# electrical question



## Haunted Bayou (Feb 16, 2007)

I looked at some of the shiatsu massagers. These machines are made for indoor use and have a 2 prong wall plug.

Would these be safe for use outside?


----------



## Dr_Weitle (Mar 18, 2009)

What are you going to do with it. It would depend, also there are ways to keep it weather resistant depending upon it's application.


----------



## Otaku (Dec 3, 2004)

"Indoor use only" usually means "Don't let it get wet". If you're using it in dry weather you should be OK. You could take the extra precaution of using a GFCI outlet. Lots of people have made animated zombies using massagers that they use outdoors.


----------



## Haunted Bayou (Feb 16, 2007)

Yeah, that is what I was thinking..animated prop for the yard.

I always use a GFCI outlet for outdoor stuff...doesn't hurt to be careful.
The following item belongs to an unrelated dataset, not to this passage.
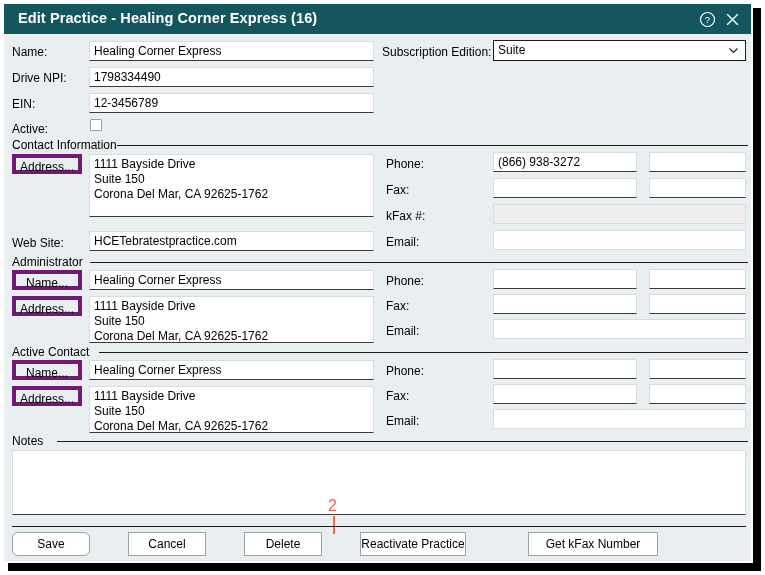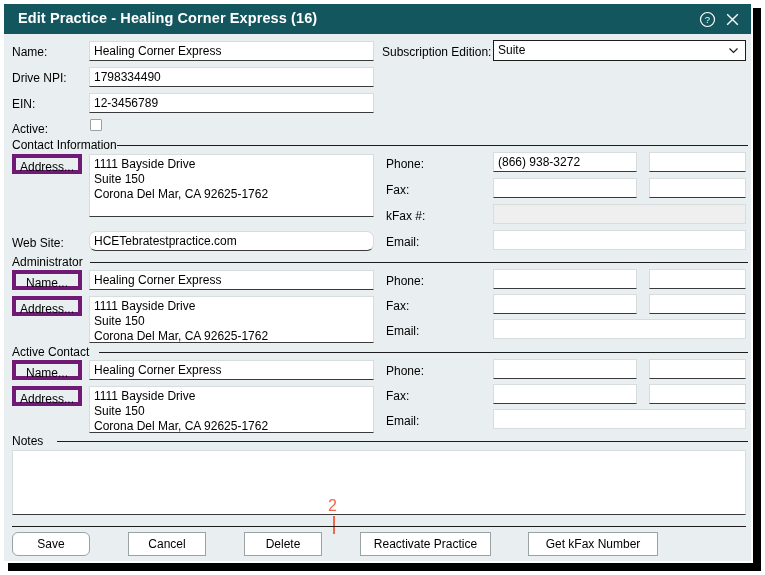"HCETebratestpractice.com" div.fld { border-radius: 7px -> none }
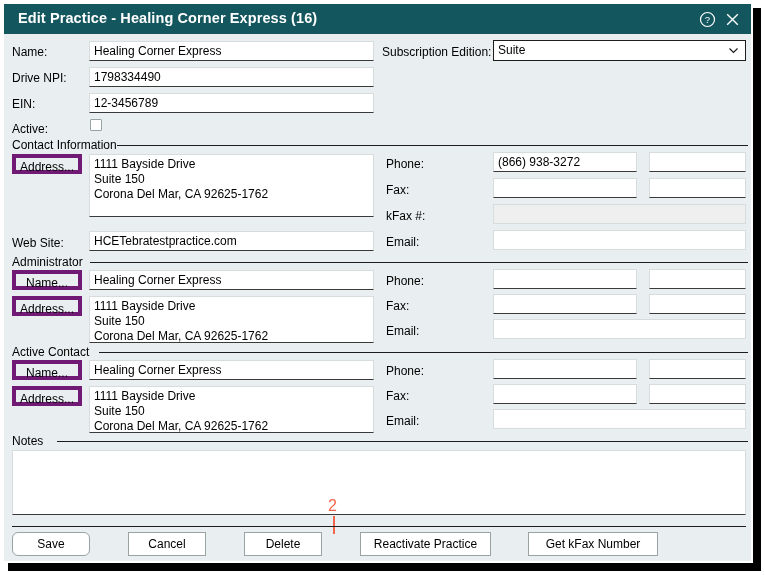"Reactivate Practice" div.fbtn { width: 131px -> 106px }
Any other ideas for making it safe from moisture would be appreciated. 
Thanks


----------



## HolyTerror (Mar 11, 2009)

WEll , I have a suggestion , but am also not sure about these massagers , since I do not own one , or have ever taken one apart . 
But , in addition to the GFI , here is what I thought .
If there is any sort of populated PCB , you could also take some CORROSION X and coat both sides of the board and let set overnight . THis actually will water-proof the board to the point where you can actually take it and leave it UNDER water and run it , without shorting it out . 
I use this CORROSION X on RC servos for my boats and its simply amazing . 
I use the stuff that comes in the bottle ( plastic ) and not the spray on one . Why ? because , the way I use it , it lasts a LONG time . I take a flat pie tin and pour the CORROSION X into it , then dip/soak the electonics board in it and let set for a few seconds , then remove and let all excess , drip off the board (let it hand above the pie tin over night drip drying ) and then pour the remaining CORROSION X back into its original bottle for the next time I need to use to water-proof . 
Been water-proofing electronics this way for years without a single problem .
Hope this helped .


----------



## Sickie Ickie (Jun 20, 2006)

have a pic of corrosion x?


----------



## HolyTerror (Mar 11, 2009)

heres a webpage for ya ... it show pics and also tells of its many wonders . ( LOL ) ( in addition to it being dielelectrical )
make sure to read the little info about it on the right below the blicycle picture

http://www.buycorrosionx.com/?gclid=CL6C3az0tpkCFQoMDQodJDXL6A

HEHEHEHEHEHE... just noticed .. this is my LUCKY thirteenth post


----------



## Sickie Ickie (Jun 20, 2006)

If I were to dip a board in C-X that had a power in jack or pwer out jack, it would make it not work, correct?


----------



## HolyTerror (Mar 11, 2009)

Correct , unless you dipped the board WITH the jack already IN the hole , plugged in , where the jack goes . ( did that goof with some RC receiver boards , and believe me ... its NOT easy getting it off , once its on . )
You also do not want to dip any motors that have brushes in them either ..


----------



## Sickie Ickie (Jun 20, 2006)

good tips. Thanks!


----------



## Haunted Bayou (Feb 16, 2007)

Gee thanks....learned me something new!


----------